Before and after, there's the bachelor/bachelorette party, the rehearsal dinner and the day-after brunch. There's the photo booth, which is a definite necessity these days. And what couple doesn't have a website designed to share with the world the first time they laid eyes on each other?
"The whole thing has gotten way out of hand," sociologist and sexologist Dr. Pepper Schwartz says of what some have come to refer to as the "wedding-industrial complex."
Yet until Emory University economics professors Andrew Francis and Hugo Mialon decided to organize a study last year, no one had paused to question whether this out-of-control spending was having an impact on, well, the actual marriage.
Spoiler alert, it does. And it's not a positive one. Francis and Mialon surveyed more than 3,000 people — all of whom have been married just once — and found that across income levels, the more you dish out on the Big Day, the shorter the marriage.
According to the media company XO Group, the average wedding budget has soared to an all-time high of almost $30,000 (that's not including the honeymoon), with 1 in 8 couples spending more than $40,000. As a whole, research firm IBISWorld calculates that the industry generates $55 billion a year.
"Advertising has fueled the norm that spending large amounts on the engagement ring and wedding is an indication of commitment or is helpful for a marriage to be successful," the researchers wrote in an email — an assumption their work debunked.

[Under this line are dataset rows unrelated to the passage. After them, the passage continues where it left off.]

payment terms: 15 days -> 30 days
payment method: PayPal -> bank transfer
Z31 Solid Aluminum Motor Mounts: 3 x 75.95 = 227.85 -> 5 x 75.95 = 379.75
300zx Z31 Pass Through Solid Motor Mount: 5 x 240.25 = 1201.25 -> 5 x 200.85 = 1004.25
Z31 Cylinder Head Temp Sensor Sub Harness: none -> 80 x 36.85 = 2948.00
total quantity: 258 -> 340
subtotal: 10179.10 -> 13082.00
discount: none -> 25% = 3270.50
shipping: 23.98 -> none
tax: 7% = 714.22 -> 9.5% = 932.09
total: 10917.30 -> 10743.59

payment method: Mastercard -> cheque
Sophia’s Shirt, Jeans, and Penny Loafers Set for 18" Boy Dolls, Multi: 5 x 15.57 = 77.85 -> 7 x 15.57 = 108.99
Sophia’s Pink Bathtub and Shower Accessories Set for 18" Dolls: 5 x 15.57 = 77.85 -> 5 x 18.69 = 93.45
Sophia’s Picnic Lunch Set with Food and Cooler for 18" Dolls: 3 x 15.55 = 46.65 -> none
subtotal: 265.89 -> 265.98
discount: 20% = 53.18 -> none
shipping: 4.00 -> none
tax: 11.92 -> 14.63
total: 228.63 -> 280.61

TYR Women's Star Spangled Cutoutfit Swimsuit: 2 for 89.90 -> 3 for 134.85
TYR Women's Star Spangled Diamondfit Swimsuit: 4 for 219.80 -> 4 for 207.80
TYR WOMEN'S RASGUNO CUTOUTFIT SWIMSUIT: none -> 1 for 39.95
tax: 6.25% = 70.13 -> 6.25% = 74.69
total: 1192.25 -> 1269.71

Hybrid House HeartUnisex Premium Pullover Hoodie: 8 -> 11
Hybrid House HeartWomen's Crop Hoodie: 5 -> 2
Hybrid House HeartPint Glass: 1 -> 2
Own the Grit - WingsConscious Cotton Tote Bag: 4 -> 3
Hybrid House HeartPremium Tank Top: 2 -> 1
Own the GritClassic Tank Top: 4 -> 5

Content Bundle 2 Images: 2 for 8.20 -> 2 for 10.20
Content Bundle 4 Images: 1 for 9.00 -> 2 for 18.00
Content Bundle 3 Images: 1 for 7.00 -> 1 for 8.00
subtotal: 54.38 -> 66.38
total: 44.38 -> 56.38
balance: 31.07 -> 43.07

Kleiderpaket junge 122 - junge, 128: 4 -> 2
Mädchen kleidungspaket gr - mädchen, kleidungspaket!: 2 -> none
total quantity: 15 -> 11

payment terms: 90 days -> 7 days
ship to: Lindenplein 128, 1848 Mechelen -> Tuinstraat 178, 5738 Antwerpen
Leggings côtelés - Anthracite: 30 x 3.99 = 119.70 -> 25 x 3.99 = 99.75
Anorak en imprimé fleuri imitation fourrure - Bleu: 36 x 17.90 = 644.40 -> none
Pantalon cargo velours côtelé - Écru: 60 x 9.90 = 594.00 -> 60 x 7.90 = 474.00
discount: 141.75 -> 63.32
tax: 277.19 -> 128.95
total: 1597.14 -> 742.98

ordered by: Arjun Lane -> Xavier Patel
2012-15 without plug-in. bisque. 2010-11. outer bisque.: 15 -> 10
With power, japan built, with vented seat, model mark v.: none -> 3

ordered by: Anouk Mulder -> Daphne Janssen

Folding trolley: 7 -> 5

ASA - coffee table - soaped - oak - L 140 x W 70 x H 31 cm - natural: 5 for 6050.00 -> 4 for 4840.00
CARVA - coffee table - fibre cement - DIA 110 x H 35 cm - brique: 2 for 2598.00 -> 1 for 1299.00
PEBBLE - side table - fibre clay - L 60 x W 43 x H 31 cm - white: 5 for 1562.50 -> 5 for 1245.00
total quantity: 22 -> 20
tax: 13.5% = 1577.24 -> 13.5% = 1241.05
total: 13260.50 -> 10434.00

Francis and Mialon say one possible explanation is that post-wedding debt stokes marital tensions. But, as Schwartz is quick to point out, correlation is not the same as causation. She says part of the problem may be that "the wedding has become the highlight rather than the beginning of something."
After almost three decades of planning weddings, Kim Horn, whom bridal geeks might recognize from her cameos on the WE network's My Fair Wedding, agrees: "The focus is not on the relationship and the long-term commitment."
Since the 1980s, when Horn first started her career, the industry has become much more hyped, she says. Between bridal magazines and reality TV shows, couples are inundated with advertising, so she says it's not surprising that wedding spending has gone up.
One of Francis and Mialon's other findings seems to contradict the numbers that point toward lower spending: A hefty guest list also lowers the odds of divorce, with attendance over 100 people providing the best boost to marriage longevity.
The ultimate message seems to be, keep your big day big, but shrink the per-guest price tag if you want the years that follow to be just as fulfilling.